What you will do
In the entries below, count the lines holding "column". Reply with the number only.

Extracted records
◇ ◇ ◇ ◇
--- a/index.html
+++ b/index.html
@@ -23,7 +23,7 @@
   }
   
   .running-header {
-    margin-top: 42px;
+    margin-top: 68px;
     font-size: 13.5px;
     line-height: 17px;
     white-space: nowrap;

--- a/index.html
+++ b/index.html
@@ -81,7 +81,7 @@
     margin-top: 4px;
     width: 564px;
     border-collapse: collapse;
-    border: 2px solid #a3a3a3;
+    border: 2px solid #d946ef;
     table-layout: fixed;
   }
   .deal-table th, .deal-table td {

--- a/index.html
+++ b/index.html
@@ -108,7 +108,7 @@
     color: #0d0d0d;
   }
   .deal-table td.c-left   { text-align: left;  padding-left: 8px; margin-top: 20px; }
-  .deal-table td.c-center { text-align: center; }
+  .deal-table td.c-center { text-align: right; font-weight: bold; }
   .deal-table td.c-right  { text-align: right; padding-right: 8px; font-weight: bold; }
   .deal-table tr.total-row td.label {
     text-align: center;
◇ ◇ ◇ ◇
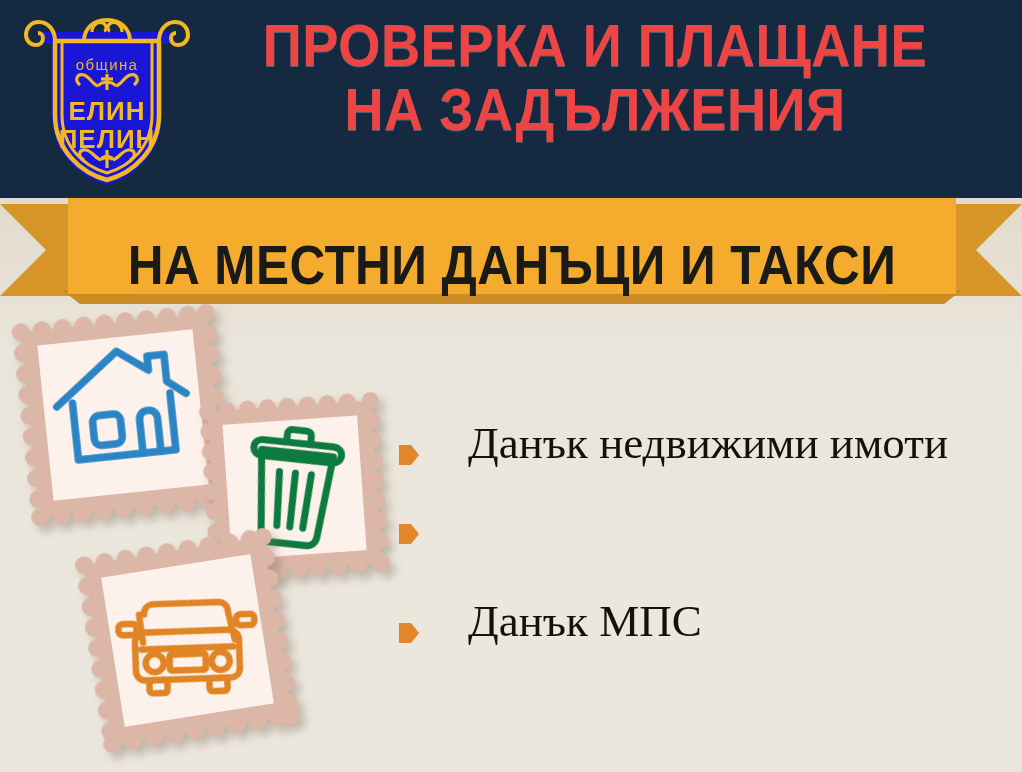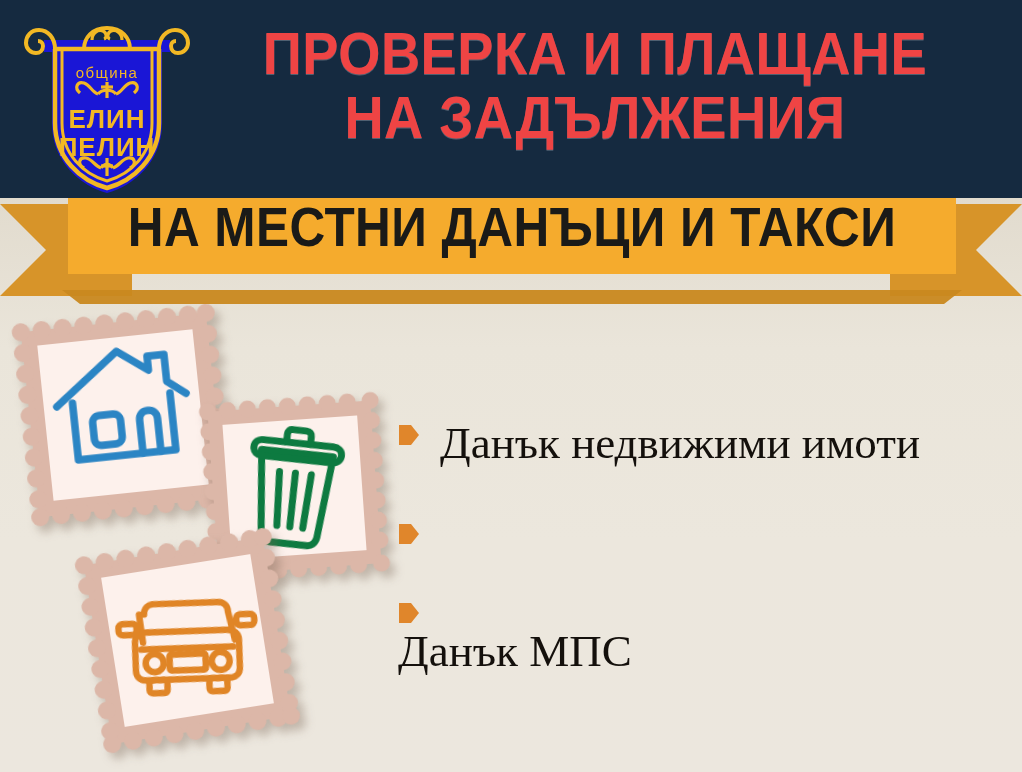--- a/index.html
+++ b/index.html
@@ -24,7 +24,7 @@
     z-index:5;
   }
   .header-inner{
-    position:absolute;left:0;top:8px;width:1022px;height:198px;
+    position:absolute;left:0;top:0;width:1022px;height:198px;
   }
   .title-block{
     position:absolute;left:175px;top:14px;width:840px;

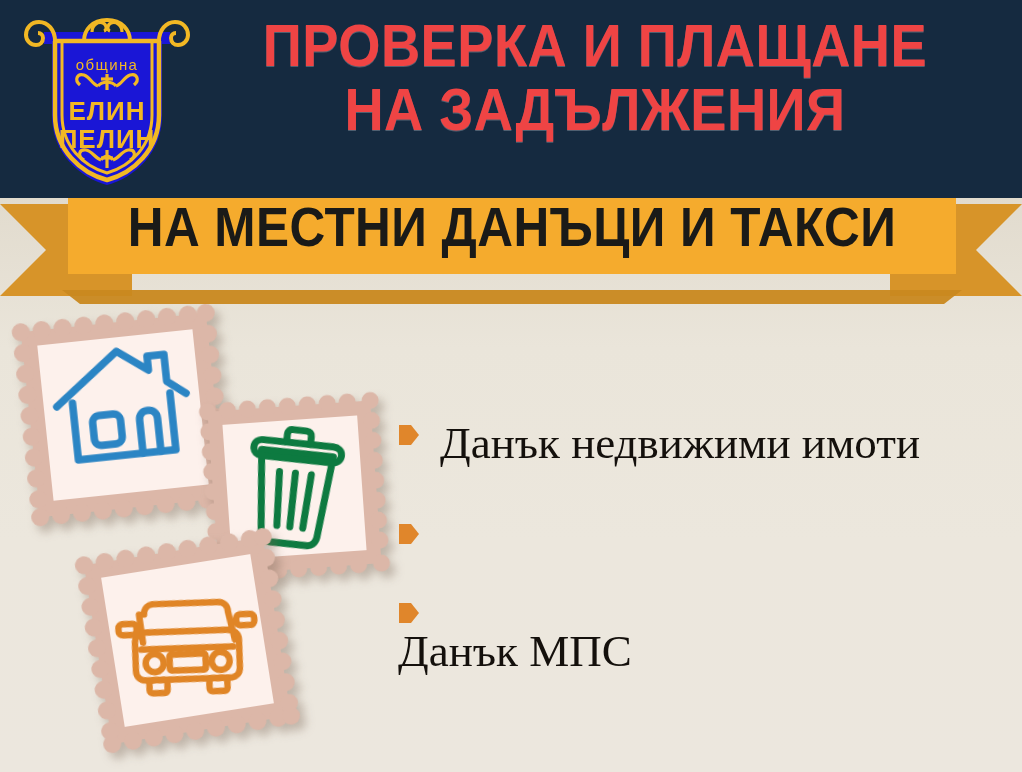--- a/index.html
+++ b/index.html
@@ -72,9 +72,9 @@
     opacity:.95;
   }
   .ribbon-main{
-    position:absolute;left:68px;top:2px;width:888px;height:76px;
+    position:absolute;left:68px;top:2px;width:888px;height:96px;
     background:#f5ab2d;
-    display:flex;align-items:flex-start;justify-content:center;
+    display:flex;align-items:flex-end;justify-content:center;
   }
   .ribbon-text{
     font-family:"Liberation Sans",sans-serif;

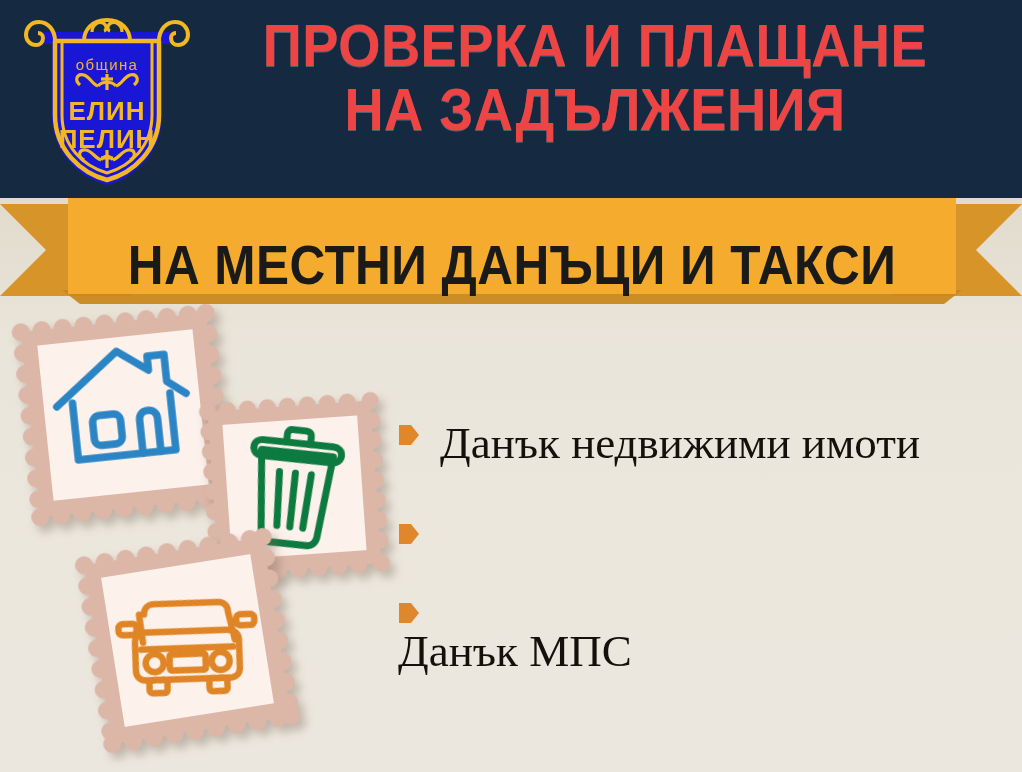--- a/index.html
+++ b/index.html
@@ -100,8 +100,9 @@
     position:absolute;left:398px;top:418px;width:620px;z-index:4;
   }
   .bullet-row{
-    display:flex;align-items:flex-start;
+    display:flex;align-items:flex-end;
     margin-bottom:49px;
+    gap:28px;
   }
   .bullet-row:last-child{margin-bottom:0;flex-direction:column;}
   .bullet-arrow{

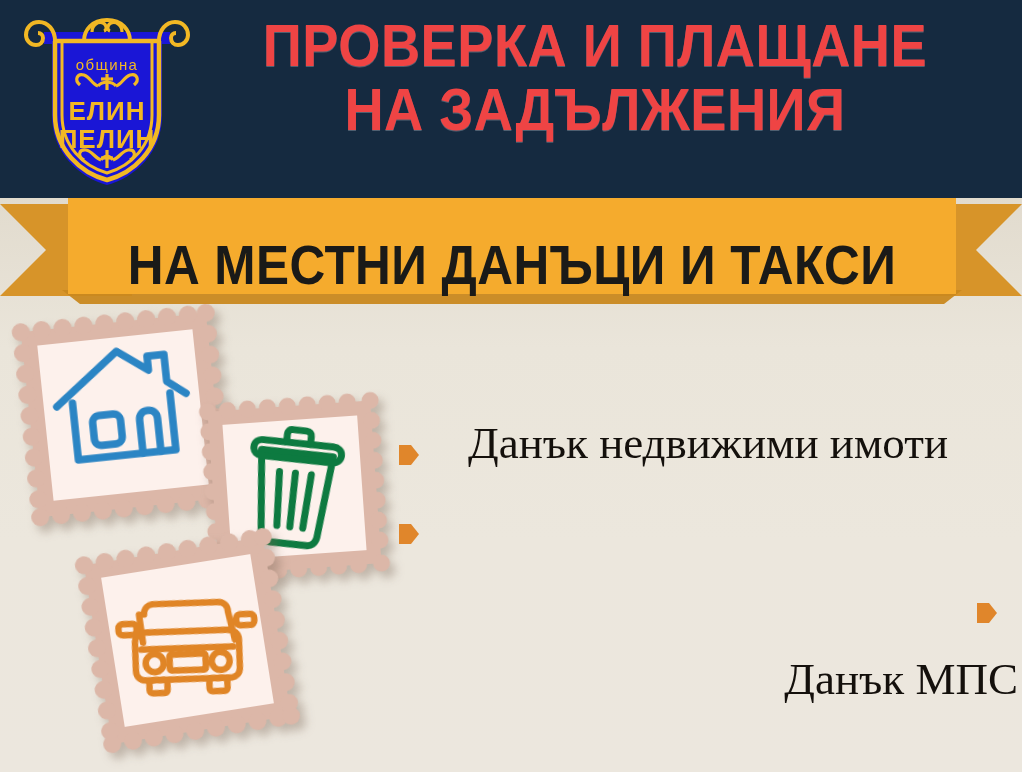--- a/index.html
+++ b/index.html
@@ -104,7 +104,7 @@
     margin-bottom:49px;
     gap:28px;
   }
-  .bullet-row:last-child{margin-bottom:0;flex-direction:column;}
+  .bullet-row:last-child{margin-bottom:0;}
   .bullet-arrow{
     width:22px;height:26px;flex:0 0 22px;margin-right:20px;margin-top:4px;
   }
◇ ◇ ◇ ◇
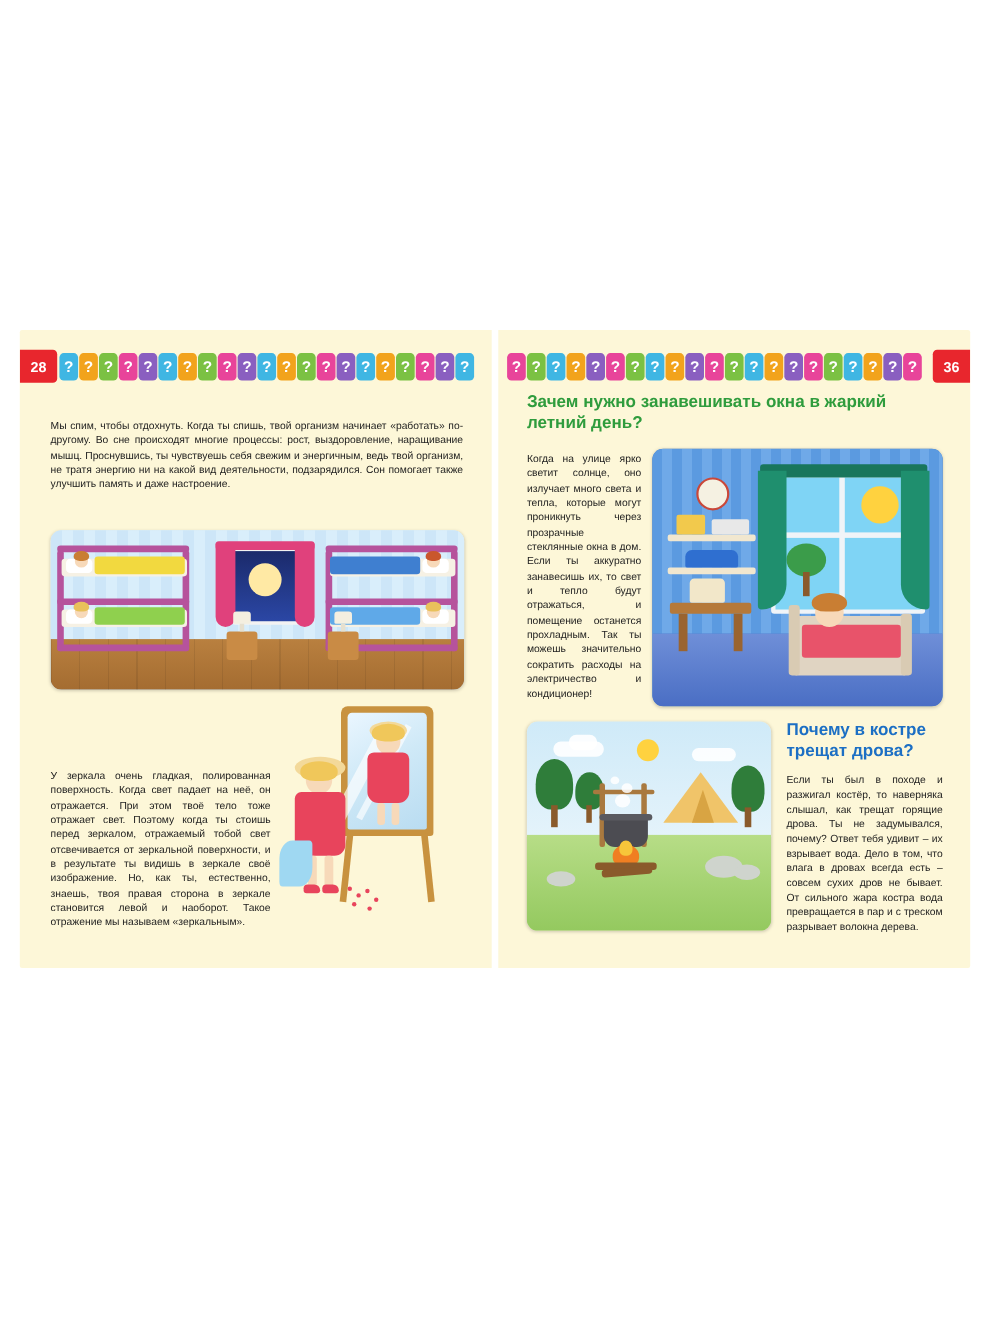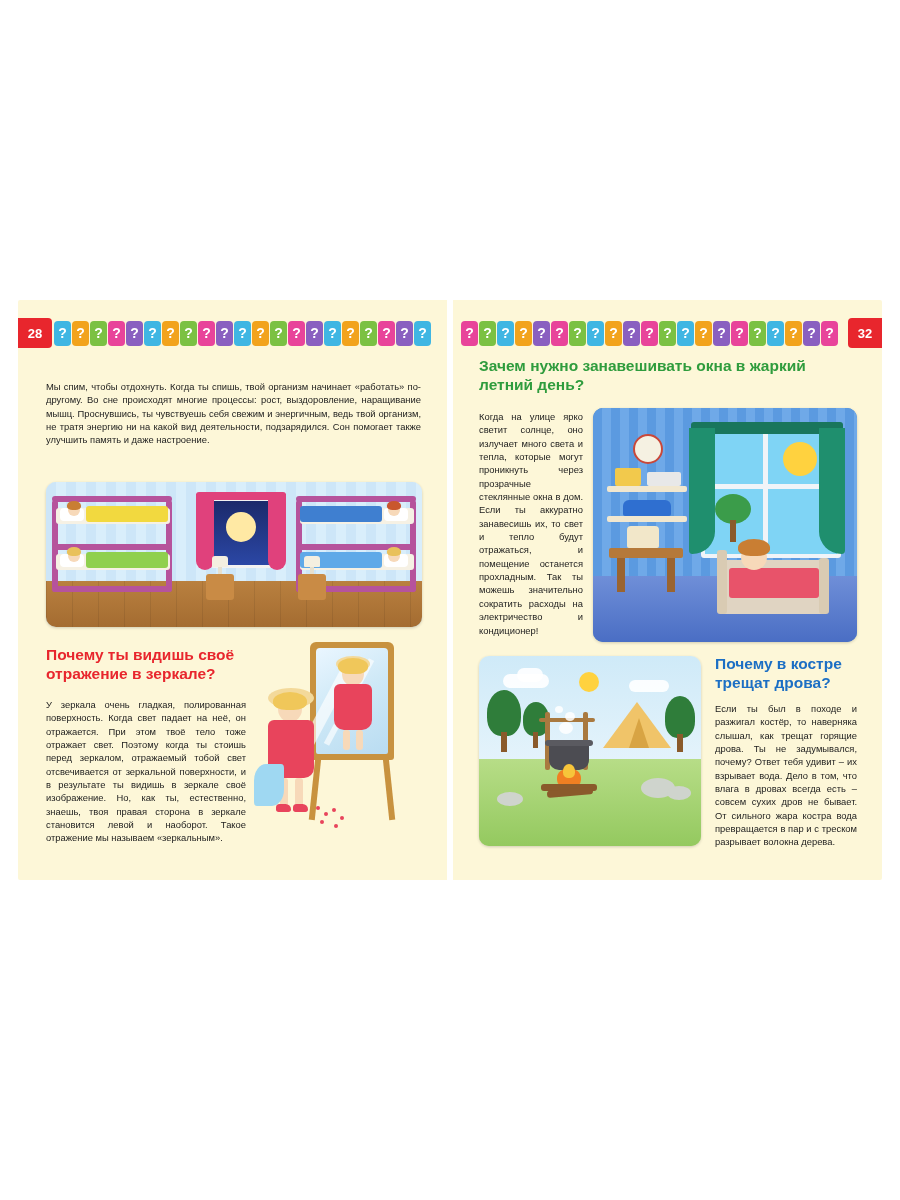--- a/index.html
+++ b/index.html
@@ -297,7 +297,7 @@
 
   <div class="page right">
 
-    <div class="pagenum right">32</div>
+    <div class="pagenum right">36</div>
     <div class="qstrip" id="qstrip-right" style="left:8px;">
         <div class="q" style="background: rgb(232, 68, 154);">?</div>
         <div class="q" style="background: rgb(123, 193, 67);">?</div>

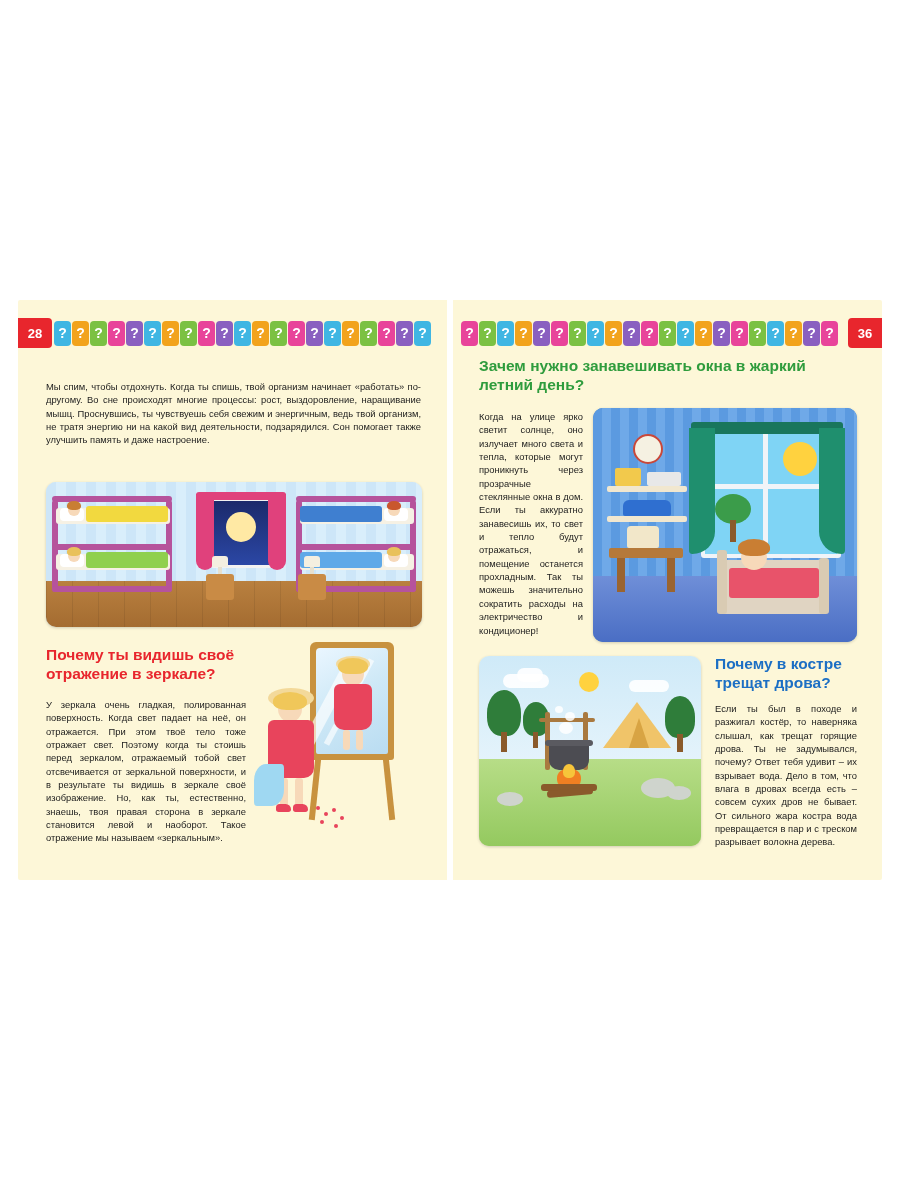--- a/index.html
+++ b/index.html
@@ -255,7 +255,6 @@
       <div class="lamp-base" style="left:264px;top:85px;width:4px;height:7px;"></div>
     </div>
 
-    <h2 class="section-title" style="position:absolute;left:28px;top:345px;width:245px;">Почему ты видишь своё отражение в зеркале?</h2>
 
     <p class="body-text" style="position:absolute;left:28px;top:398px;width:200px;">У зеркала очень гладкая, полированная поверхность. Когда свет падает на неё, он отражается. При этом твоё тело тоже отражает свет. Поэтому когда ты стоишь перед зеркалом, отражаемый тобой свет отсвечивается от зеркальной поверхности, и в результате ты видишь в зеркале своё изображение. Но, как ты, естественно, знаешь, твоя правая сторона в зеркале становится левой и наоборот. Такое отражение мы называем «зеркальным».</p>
◇ ◇ ◇ ◇
Answer below
2